> [WHAT THIS TASK INVOLVES] Line by line, print the records exactly as they are, dropping the pictures.

━━━━━ RECORDED DATA ━━━━━

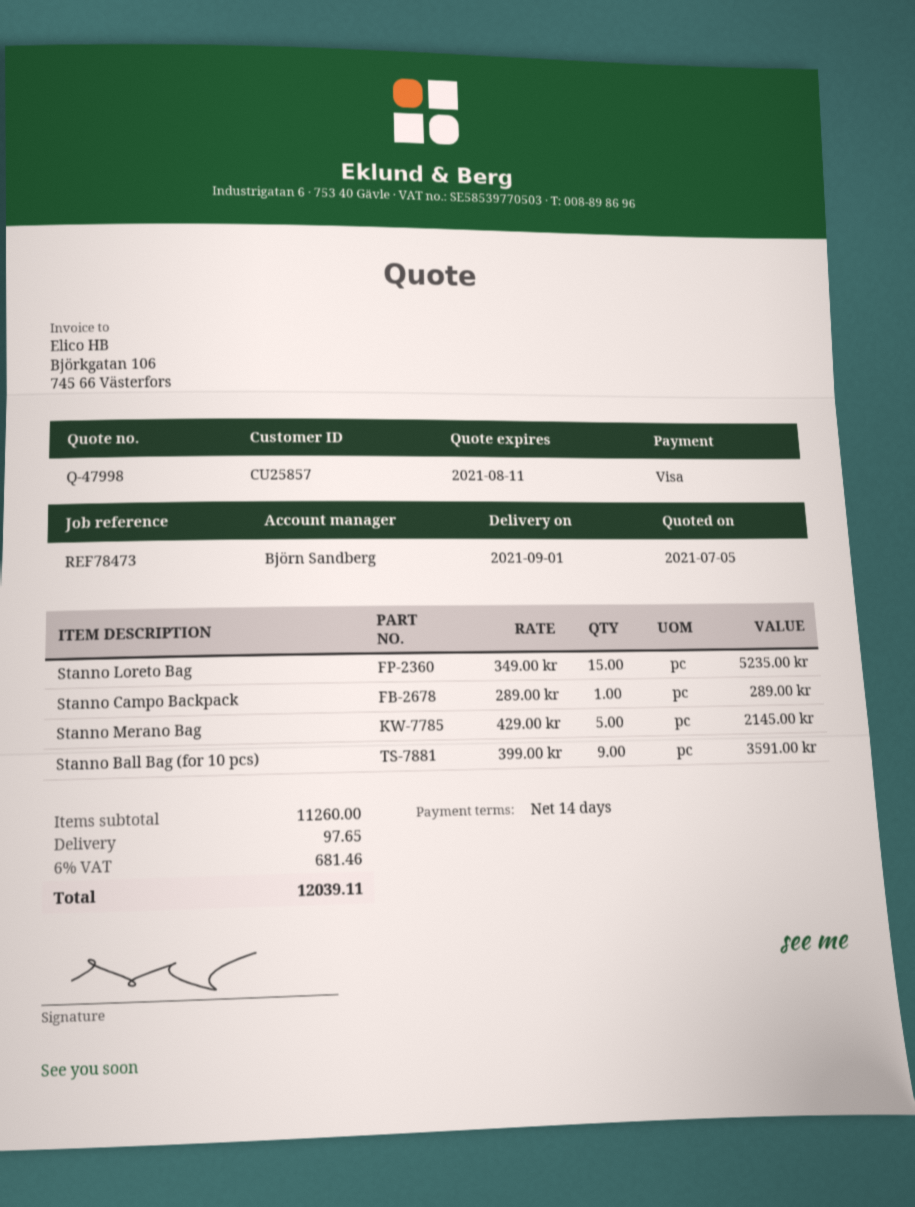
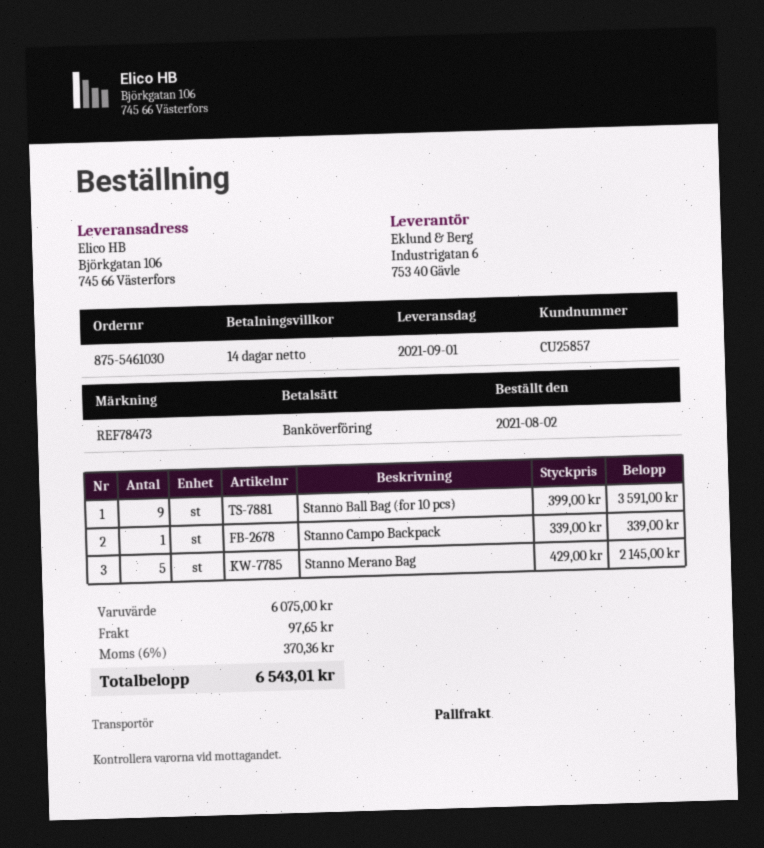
payment method: Visa -> bank transfer
Stanno Loreto Bag: 15 x 349.00 = 5235.00 -> none
Stanno Campo Backpack: 1 x 289.00 = 289.00 -> 1 x 339.00 = 339.00
subtotal: 11260.00 -> 6075.00
tax: 6% = 681.46 -> 6% = 370.36
total: 12039.11 -> 6543.01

━━━━━

> [REPLY]
payment method: Visa -> bank transfer
Stanno Loreto Bag: 15 x 349.00 = 5235.00 -> none
Stanno Campo Backpack: 1 x 289.00 = 289.00 -> 1 x 339.00 = 339.00
subtotal: 11260.00 -> 6075.00
tax: 6% = 681.46 -> 6% = 370.36
total: 12039.11 -> 6543.01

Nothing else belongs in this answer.